Your instructions: Pictures aside, repeat all the entries below exactly as they appear.

Source data:
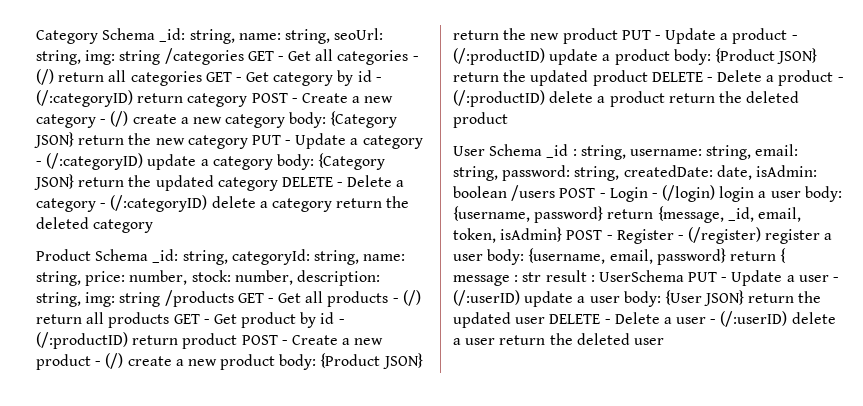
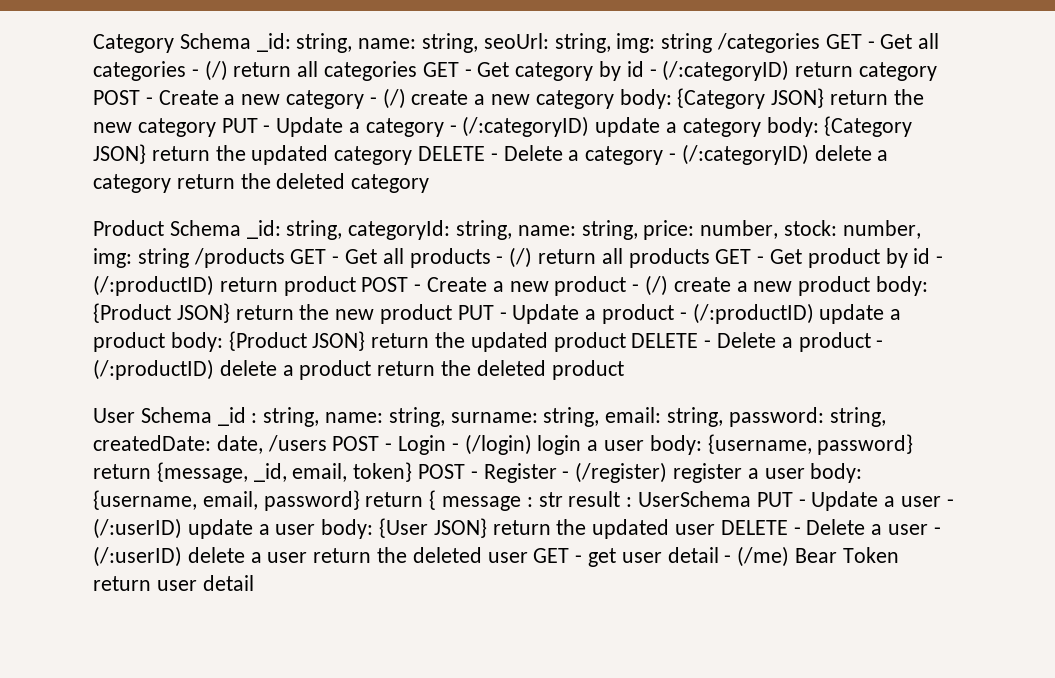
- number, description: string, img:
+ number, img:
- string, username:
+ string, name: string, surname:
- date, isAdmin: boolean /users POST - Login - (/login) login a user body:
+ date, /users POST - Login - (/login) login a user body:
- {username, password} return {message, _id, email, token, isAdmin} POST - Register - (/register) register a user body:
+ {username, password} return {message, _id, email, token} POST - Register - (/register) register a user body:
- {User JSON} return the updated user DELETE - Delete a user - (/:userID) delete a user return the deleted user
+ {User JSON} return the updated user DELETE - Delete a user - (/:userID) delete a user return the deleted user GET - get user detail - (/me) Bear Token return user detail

Output of the exercise:
- number, description: string, img:
+ number, img:
- string, username:
+ string, name: string, surname:
- date, isAdmin: boolean /users POST - Login - (/login) login a user body:
+ date, /users POST - Login - (/login) login a user body:
- {username, password} return {message, _id, email, token, isAdmin} POST - Register - (/register) register a user body:
+ {username, password} return {message, _id, email, token} POST - Register - (/register) register a user body:
- {User JSON} return the updated user DELETE - Delete a user - (/:userID) delete a user return the deleted user
+ {User JSON} return the updated user DELETE - Delete a user - (/:userID) delete a user return the deleted user GET - get user detail - (/me) Bear Token return user detail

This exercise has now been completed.